"Guido van Rossum" <[EMAIL PROTECTED]> wrote: > > Josiah (and other supporters of string views), > > You seem to be utterly convinced of the superior performance of your > proposal without having done any measurements. > > You appear to have a rather naive view on what makes code execute fast > or slow (e.g. you don't seem to appreciate the savings due to a string > object header and its data being consecutive in memory). > > Unless you have serious benchmark data (for realistic Python code) I > can't continue to participate in this discussion, where you have said > nothing new in many posts.
Put up or shut up, eh?
I have written a simple extension module using Pyrex (my manual C
extension writing is awful). Here are some sample interactions showing
that string views are indeed quite fast. In all of these examples, a
naive implementation using only stringview.partition() was able to beat
Python 2.5 str.partition, str.split, and re.finditer.

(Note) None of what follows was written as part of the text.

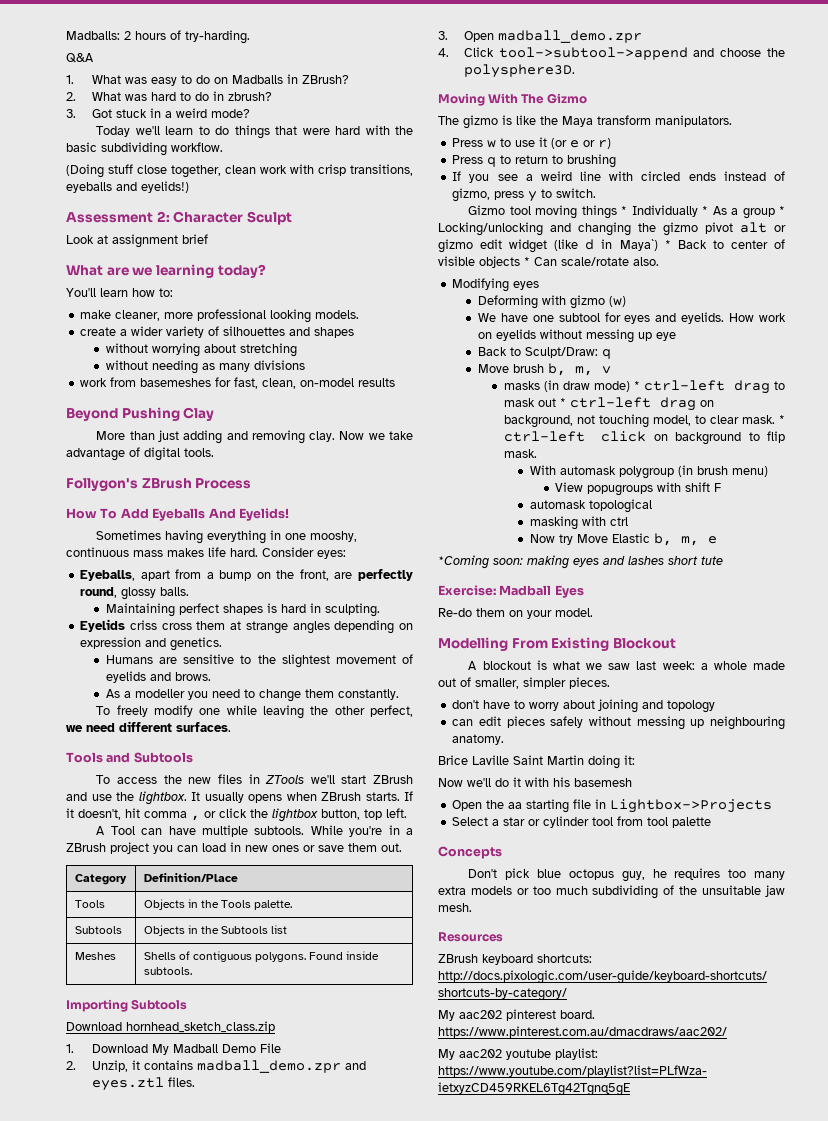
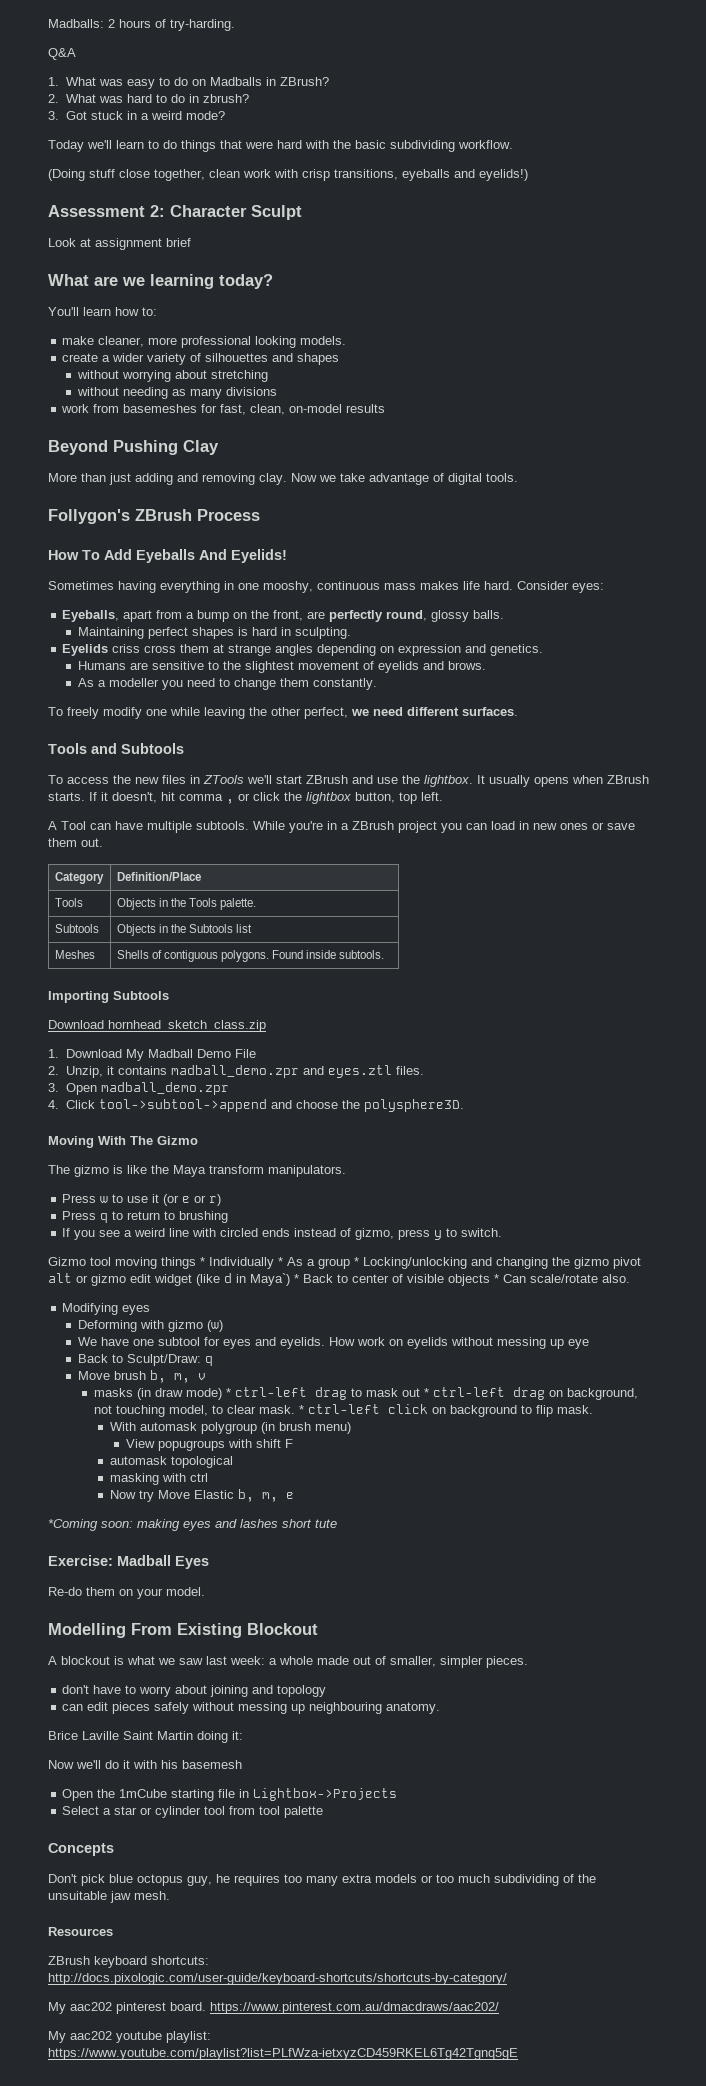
[508,802,523,809] aa -> [119,1789,168,1798] 1mCube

Attached you will find the implementation of stringview I used, along
with sufficient build scripts to get it working using Python 2.3 and
Pyrex 0.9.3 . Aside from replacing int usage with Py_ssize_t for 2.5,
and *nix users performing a dos2unix call, it should work without change
with the most recent Python and Pyrex versions.
- Josiah
Using 2.3 :
>>> x = stringview(40000*' ')
>>> if 1:
... t = time.time()
... while x:
... _1, _2, x = x.partition(' ')
... print time.time()-t
...
0.18700003624
>>>
Compared with Python 2.5 beta 2
>>> x = 40000*' '
>>> if 1:
... t = time.time()
... while x:
... _1, _2, x = x.partition(' ')
... print time.time()-t
...
0.625
>>>
But that's about as bad for Python 2.5 as it can get. What about
something else? Like a mail file? In my 21.5 meg archive of py3k,
which contains 3456 messages, I wanted to discover all messages.
Python 2.3.5 (#62, Feb 8 2005, 16:23:02) [MSC v.1200 32 bit (Intel)] on win32
Type "help", "copyright", "credits" or "license" for more information.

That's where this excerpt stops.